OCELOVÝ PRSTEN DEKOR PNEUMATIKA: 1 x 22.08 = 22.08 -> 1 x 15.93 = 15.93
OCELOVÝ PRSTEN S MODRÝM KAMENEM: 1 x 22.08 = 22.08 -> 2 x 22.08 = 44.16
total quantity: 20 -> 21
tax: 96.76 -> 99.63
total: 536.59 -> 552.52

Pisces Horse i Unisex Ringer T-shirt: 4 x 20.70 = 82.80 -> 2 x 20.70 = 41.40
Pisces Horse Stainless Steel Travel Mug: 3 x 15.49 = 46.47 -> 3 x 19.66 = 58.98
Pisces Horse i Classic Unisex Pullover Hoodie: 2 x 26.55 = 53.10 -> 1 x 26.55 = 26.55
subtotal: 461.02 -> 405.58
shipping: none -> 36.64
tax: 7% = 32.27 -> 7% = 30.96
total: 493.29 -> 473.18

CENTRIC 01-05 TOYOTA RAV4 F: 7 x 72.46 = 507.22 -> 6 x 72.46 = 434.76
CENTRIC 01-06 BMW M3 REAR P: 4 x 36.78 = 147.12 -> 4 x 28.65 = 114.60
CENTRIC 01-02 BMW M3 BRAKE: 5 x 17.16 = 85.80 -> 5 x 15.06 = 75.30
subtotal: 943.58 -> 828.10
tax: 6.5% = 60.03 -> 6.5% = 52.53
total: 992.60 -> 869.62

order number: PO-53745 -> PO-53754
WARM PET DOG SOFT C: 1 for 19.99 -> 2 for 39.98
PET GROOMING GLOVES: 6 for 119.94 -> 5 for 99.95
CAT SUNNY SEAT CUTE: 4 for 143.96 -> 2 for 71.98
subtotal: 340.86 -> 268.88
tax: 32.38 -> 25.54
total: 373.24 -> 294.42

> _Exercise requirements_: What should appear is an exact copy of the lines from the one with "WARM PET DOG" through the end of the entries above, ends included, and no other text.

> _Exercise output_:
WARM PET DOG SOFT C: 1 for 19.99 -> 2 for 39.98
PET GROOMING GLOVES: 6 for 119.94 -> 5 for 99.95
CAT SUNNY SEAT CUTE: 4 for 143.96 -> 2 for 71.98
subtotal: 340.86 -> 268.88
tax: 32.38 -> 25.54
total: 373.24 -> 294.42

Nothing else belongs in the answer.